» **BRIEF**: Using the records below, copy exactly the part that opens with the line holding "- Reagemi is intended to be used with Squint." and closes with the line holding "[reagami.core :as reagami]).", minus the pictures.
Top of THE RECORDS
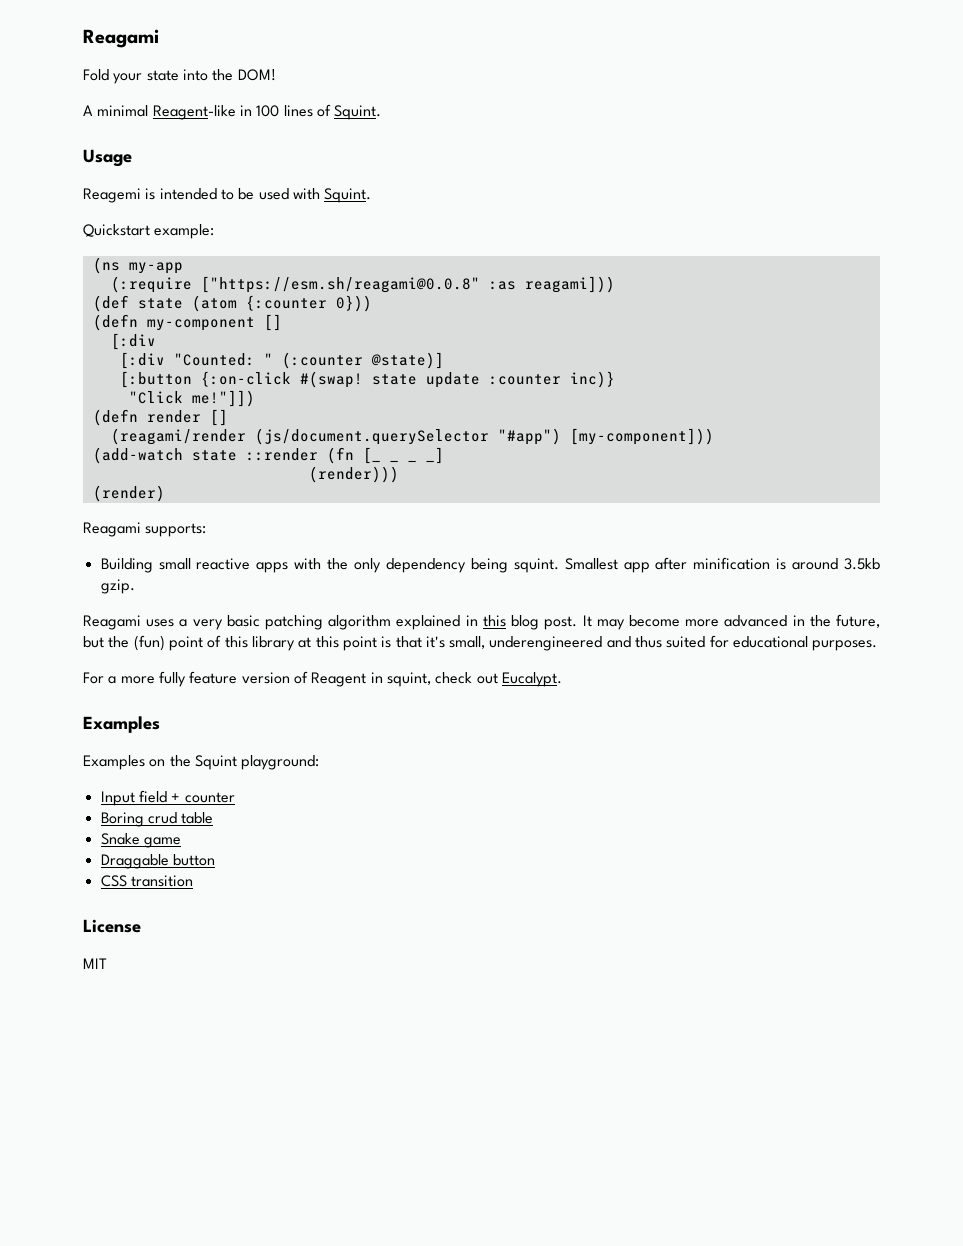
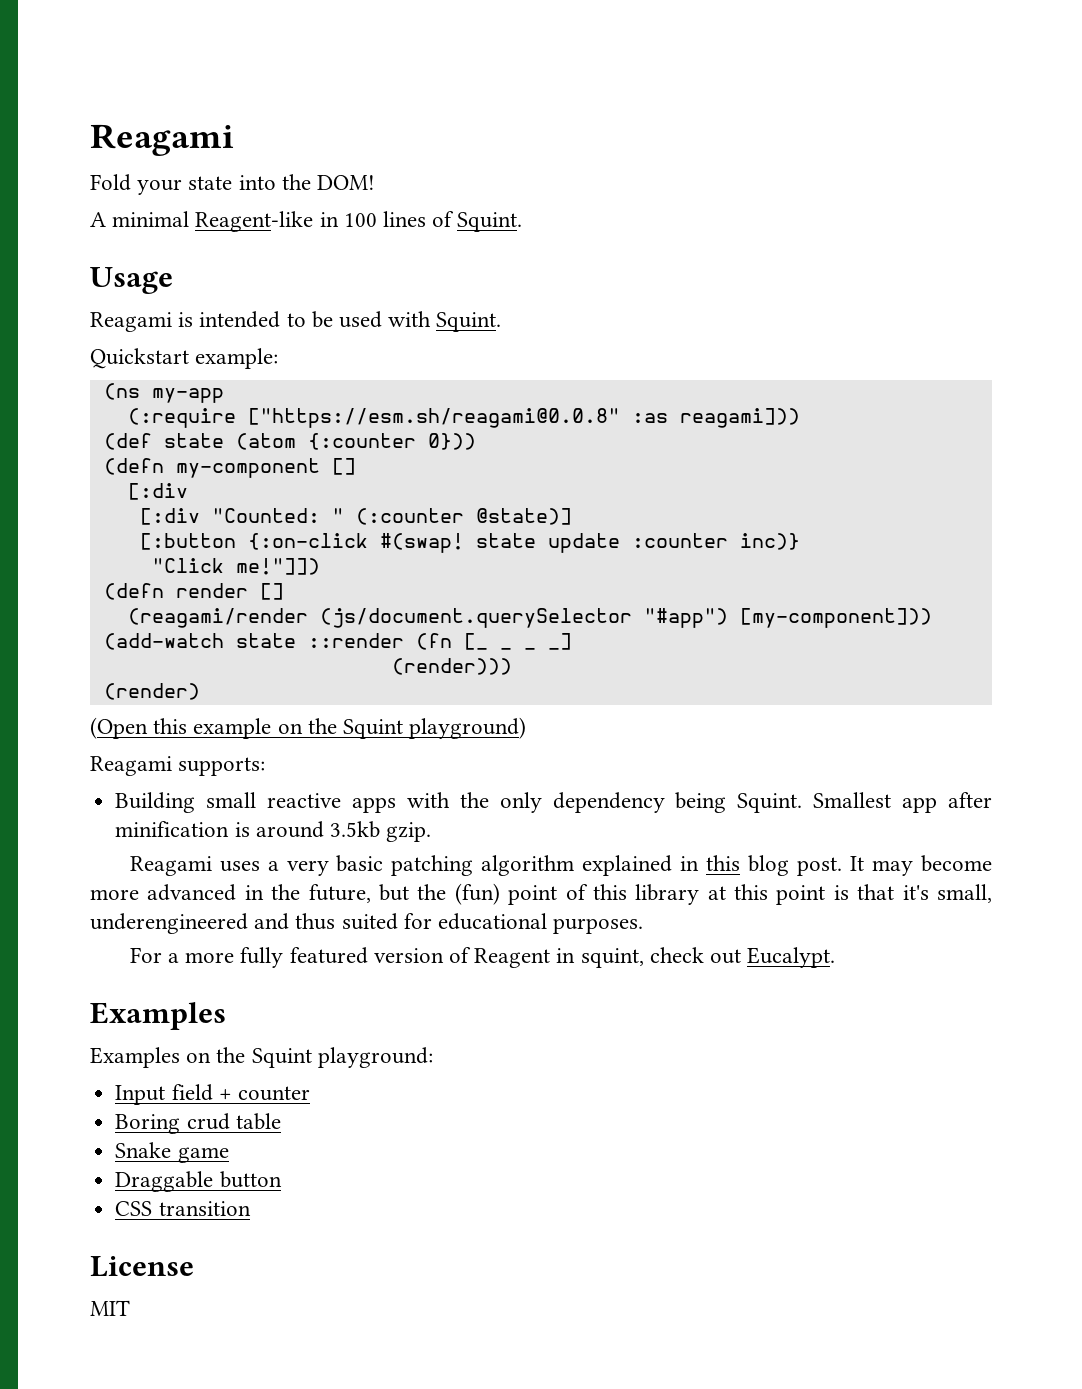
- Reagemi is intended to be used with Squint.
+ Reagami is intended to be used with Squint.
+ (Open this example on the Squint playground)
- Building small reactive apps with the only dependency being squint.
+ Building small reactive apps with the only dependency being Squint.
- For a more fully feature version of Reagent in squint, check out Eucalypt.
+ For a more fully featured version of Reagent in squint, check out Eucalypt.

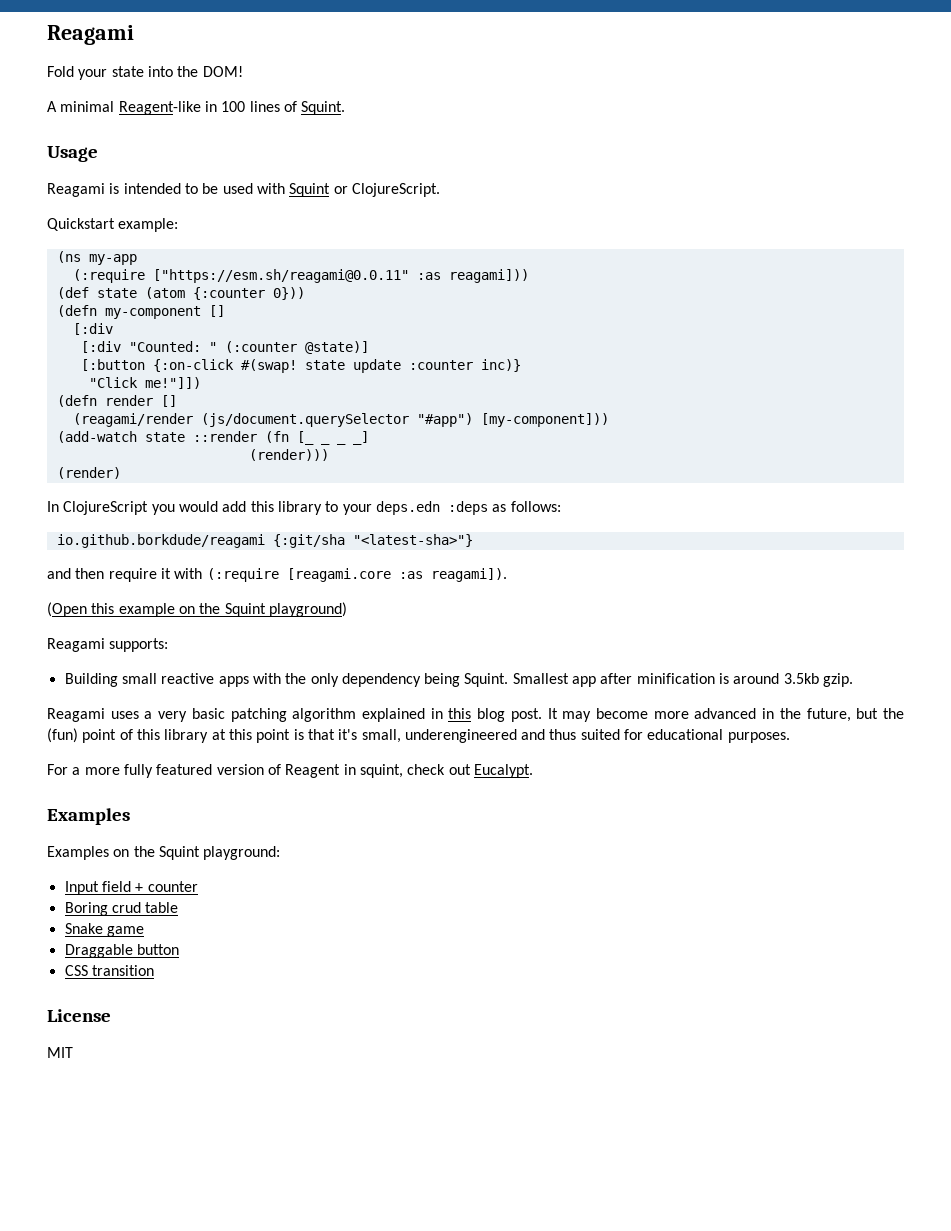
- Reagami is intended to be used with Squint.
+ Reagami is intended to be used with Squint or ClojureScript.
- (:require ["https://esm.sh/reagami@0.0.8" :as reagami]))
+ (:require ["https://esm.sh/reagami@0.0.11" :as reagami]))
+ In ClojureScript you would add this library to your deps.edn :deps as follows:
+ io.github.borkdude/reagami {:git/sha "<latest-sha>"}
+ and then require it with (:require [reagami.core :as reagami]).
Bottom of THE RECORDS
Top of THE RECORDS
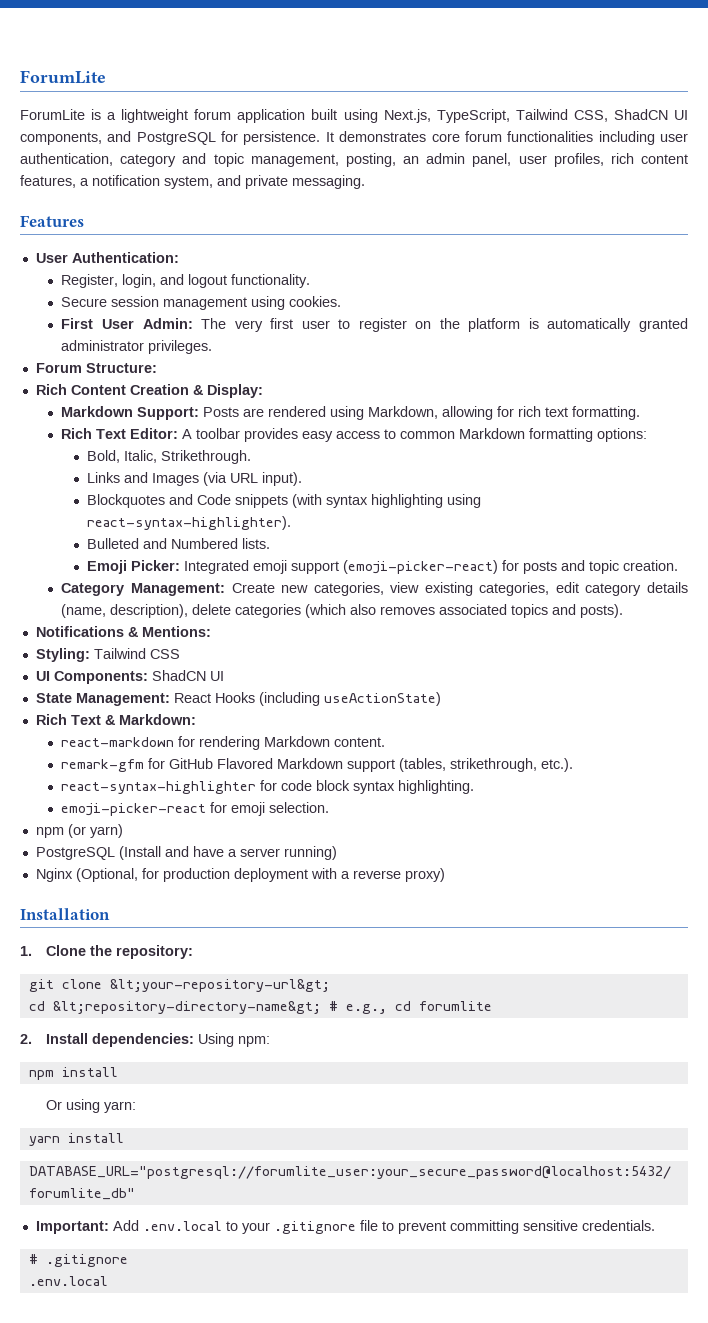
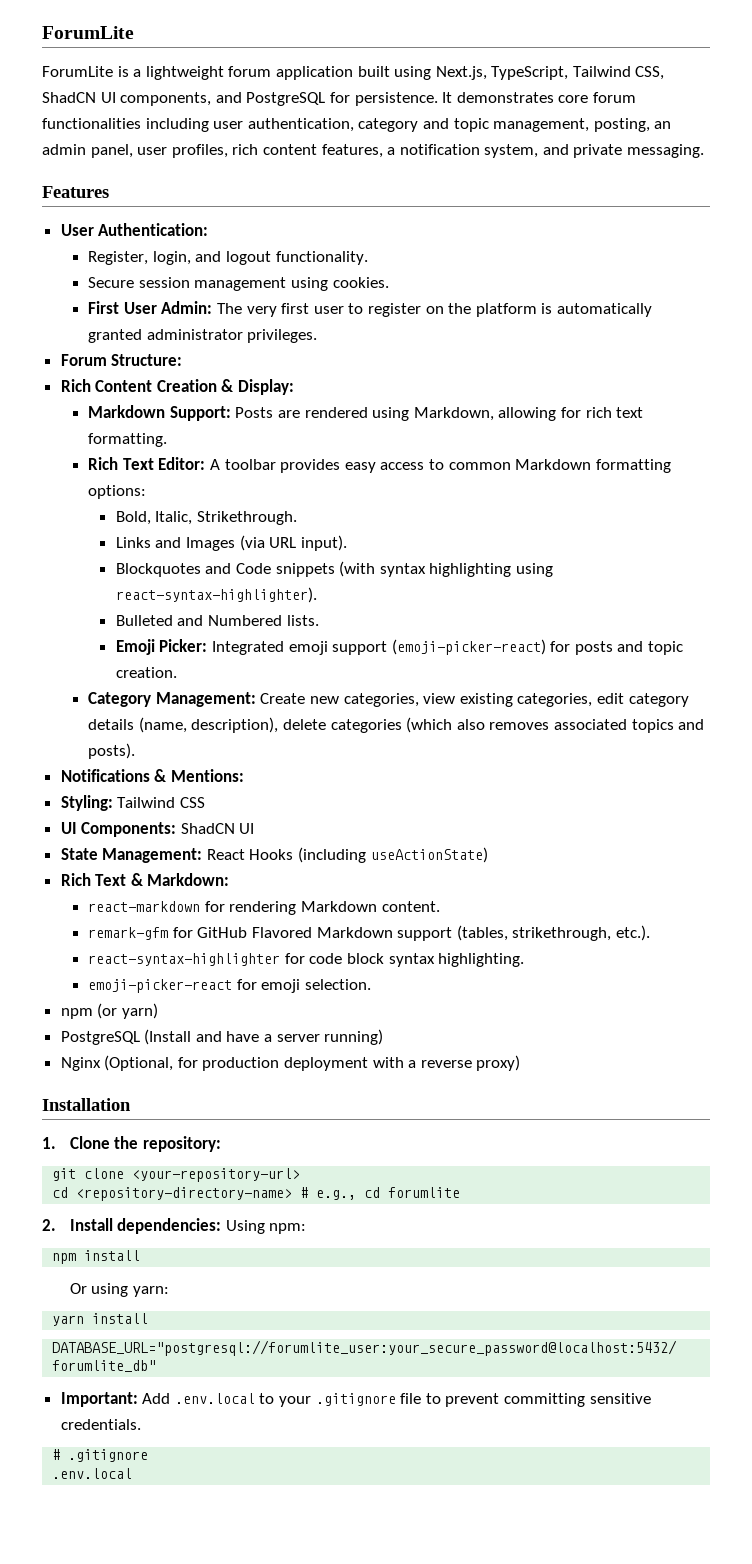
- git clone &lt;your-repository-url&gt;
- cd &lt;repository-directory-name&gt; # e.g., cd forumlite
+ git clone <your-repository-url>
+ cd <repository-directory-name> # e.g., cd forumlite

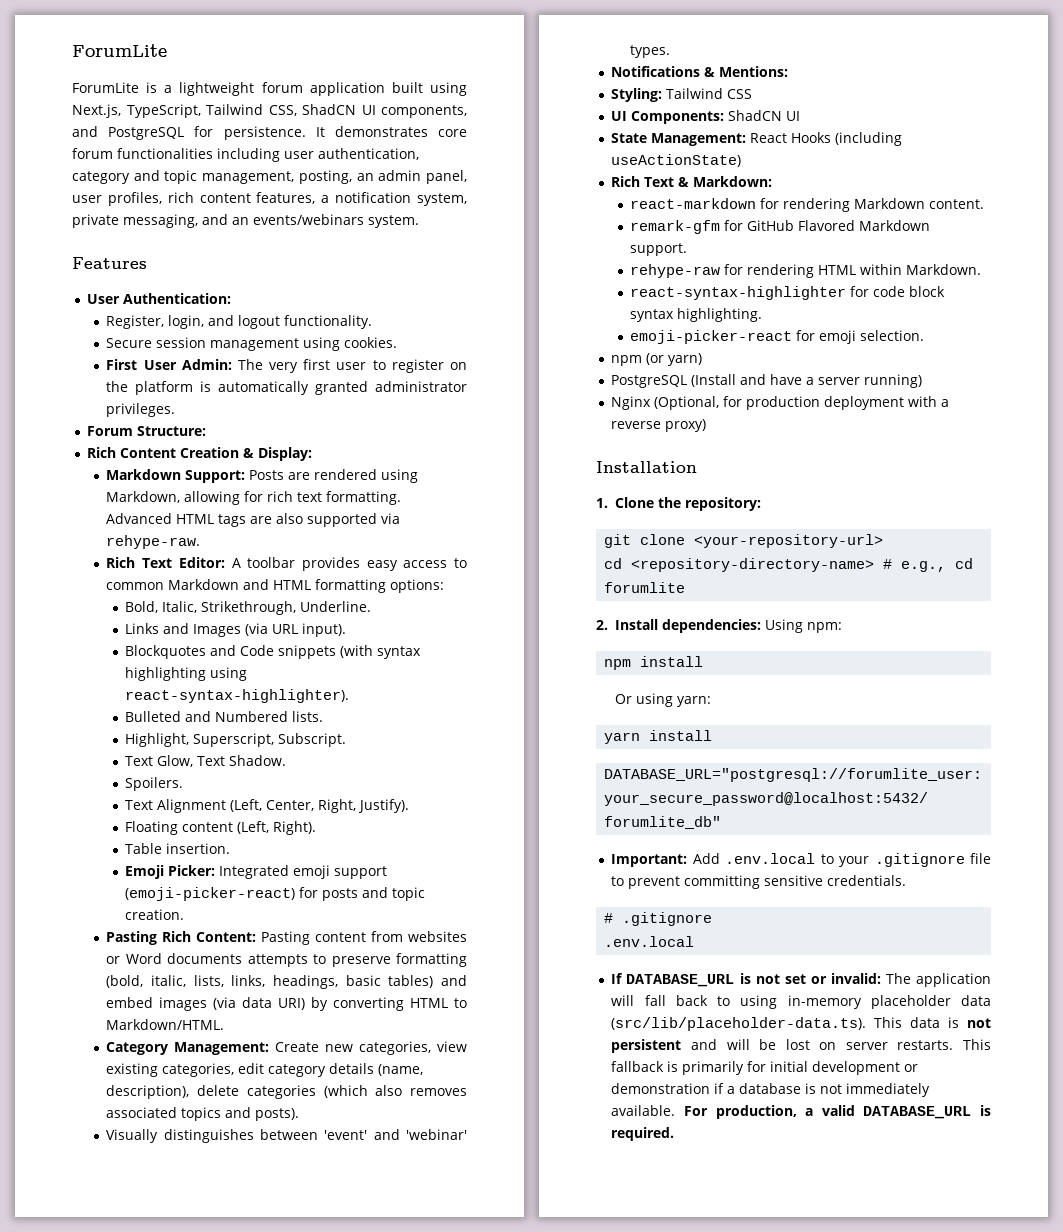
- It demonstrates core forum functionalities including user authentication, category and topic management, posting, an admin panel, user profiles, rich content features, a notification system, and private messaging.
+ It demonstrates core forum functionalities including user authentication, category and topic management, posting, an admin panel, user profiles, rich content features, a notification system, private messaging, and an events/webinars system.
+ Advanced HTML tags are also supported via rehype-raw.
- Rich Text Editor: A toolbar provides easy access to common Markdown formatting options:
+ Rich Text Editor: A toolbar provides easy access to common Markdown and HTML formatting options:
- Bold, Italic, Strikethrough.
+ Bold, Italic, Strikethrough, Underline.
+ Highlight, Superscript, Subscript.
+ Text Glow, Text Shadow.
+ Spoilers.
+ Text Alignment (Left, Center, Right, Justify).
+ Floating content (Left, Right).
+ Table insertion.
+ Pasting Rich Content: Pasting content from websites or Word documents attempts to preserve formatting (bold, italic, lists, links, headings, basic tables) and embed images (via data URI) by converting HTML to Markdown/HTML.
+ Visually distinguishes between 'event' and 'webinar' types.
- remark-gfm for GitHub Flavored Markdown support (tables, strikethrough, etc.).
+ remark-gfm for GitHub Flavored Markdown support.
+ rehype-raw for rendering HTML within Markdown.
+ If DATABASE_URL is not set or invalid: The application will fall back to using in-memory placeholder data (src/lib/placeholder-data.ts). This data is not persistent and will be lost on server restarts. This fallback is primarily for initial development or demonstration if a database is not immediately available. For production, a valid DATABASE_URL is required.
Bottom of THE RECORDS
Top of THE RECORDS
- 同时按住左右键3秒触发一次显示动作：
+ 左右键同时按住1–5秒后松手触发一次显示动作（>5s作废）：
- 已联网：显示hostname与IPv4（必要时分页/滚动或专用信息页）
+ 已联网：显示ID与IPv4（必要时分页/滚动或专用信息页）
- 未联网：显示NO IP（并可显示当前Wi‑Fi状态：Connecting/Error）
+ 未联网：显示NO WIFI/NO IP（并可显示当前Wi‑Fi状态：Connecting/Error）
Bottom of THE RECORDS
» **RESULT**:
- Reagemi is intended to be used with Squint.
+ Reagami is intended to be used with Squint.
+ (Open this example on the Squint playground)
- Building small reactive apps with the only dependency being squint.
+ Building small reactive apps with the only dependency being Squint.
- For a more fully feature version of Reagent in squint, check out Eucalypt.
+ For a more fully featured version of Reagent in squint, check out Eucalypt.

- Reagami is intended to be used with Squint.
+ Reagami is intended to be used with Squint or ClojureScript.
- (:require ["https://esm.sh/reagami@0.0.8" :as reagami]))
+ (:require ["https://esm.sh/reagami@0.0.11" :as reagami]))
+ In ClojureScript you would add this library to your deps.edn :deps as follows:
+ io.github.borkdude/reagami {:git/sha "<latest-sha>"}
+ and then require it with (:require [reagami.core :as reagami]).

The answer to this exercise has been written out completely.